> **What needs to be done**: An exact reproduction of the records is required, with all pictures omitted.

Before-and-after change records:
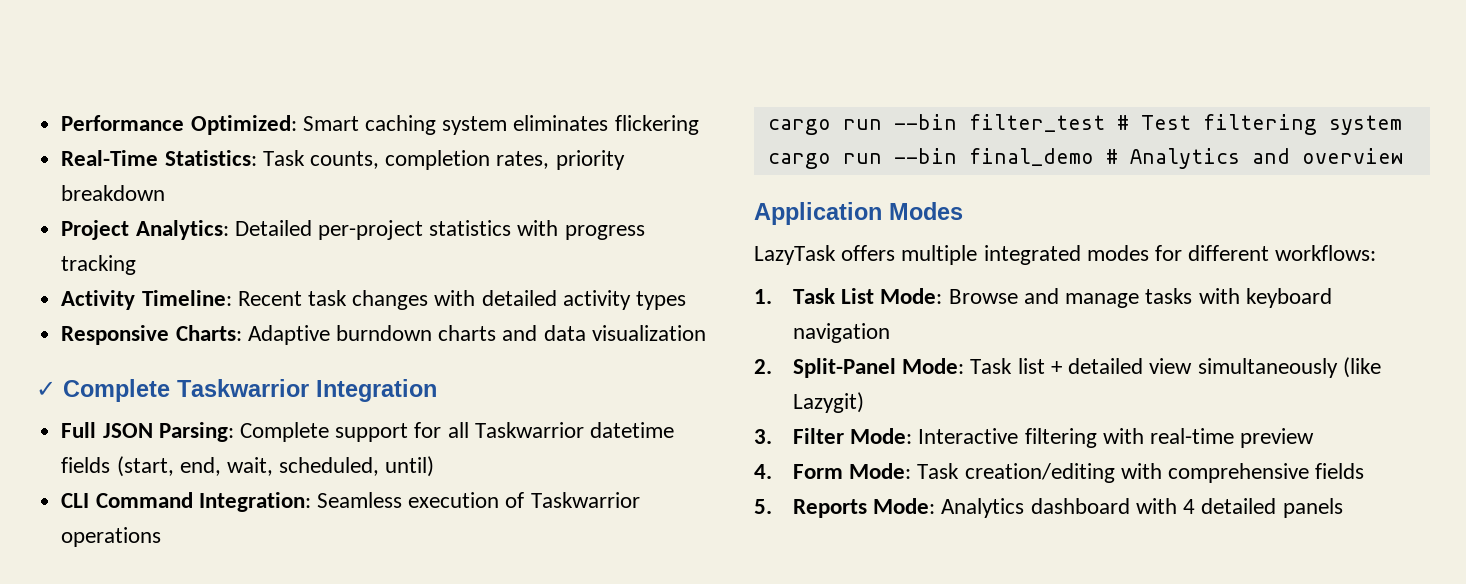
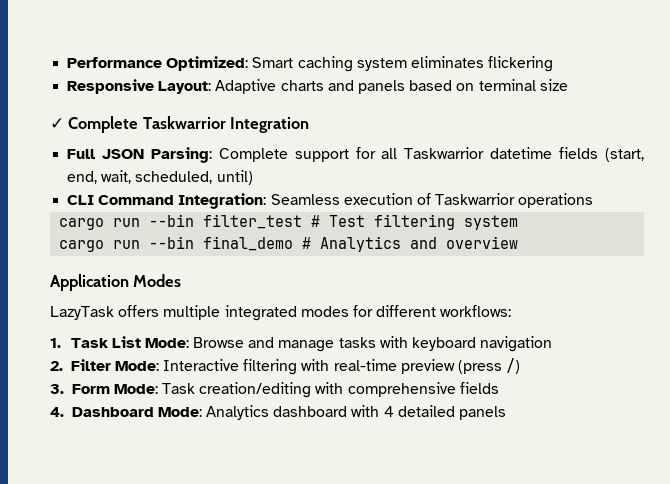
- Real-Time Statistics: Task counts, completion rates, priority breakdown
- Project Analytics: Detailed per-project statistics with progress tracking
- Activity Timeline: Recent task changes with detailed activity types
- Responsive Charts: Adaptive burndown charts and data visualization
+ Responsive Layout: Adaptive charts and panels based on terminal size
- 2. Split-Panel Mode: Task list + detailed view simultaneously (like Lazygit)
- 3. Filter Mode: Interactive filtering with real-time preview
- 4. Form Mode: Task creation/editing with comprehensive fields
+ 2. Filter Mode: Interactive filtering with real-time preview (press /)
+ 3. Form Mode: Task creation/editing with comprehensive fields
- 5. Reports Mode: Analytics dashboard with 4 detailed panels
+ 4. Dashboard Mode: Analytics dashboard with 4 detailed panels

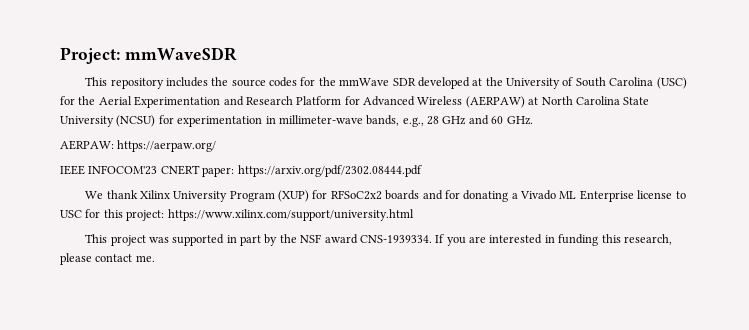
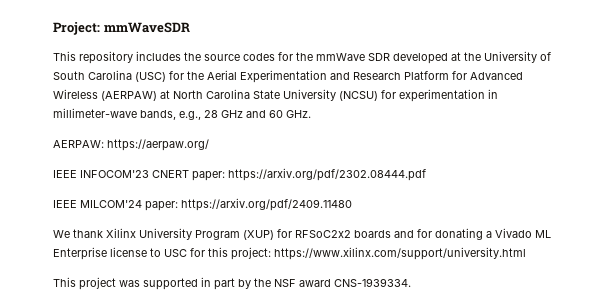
+ IEEE MILCOM'24 paper: https://arxiv.org/pdf/2409.11480
- If you are interested in funding this research, please contact me.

> **Written response**:
- Real-Time Statistics: Task counts, completion rates, priority breakdown
- Project Analytics: Detailed per-project statistics with progress tracking
- Activity Timeline: Recent task changes with detailed activity types
- Responsive Charts: Adaptive burndown charts and data visualization
+ Responsive Layout: Adaptive charts and panels based on terminal size
- 2. Split-Panel Mode: Task list + detailed view simultaneously (like Lazygit)
- 3. Filter Mode: Interactive filtering with real-time preview
- 4. Form Mode: Task creation/editing with comprehensive fields
+ 2. Filter Mode: Interactive filtering with real-time preview (press /)
+ 3. Form Mode: Task creation/editing with comprehensive fields
- 5. Reports Mode: Analytics dashboard with 4 detailed panels
+ 4. Dashboard Mode: Analytics dashboard with 4 detailed panels

+ IEEE MILCOM'24 paper: https://arxiv.org/pdf/2409.11480
- If you are interested in funding this research, please contact me.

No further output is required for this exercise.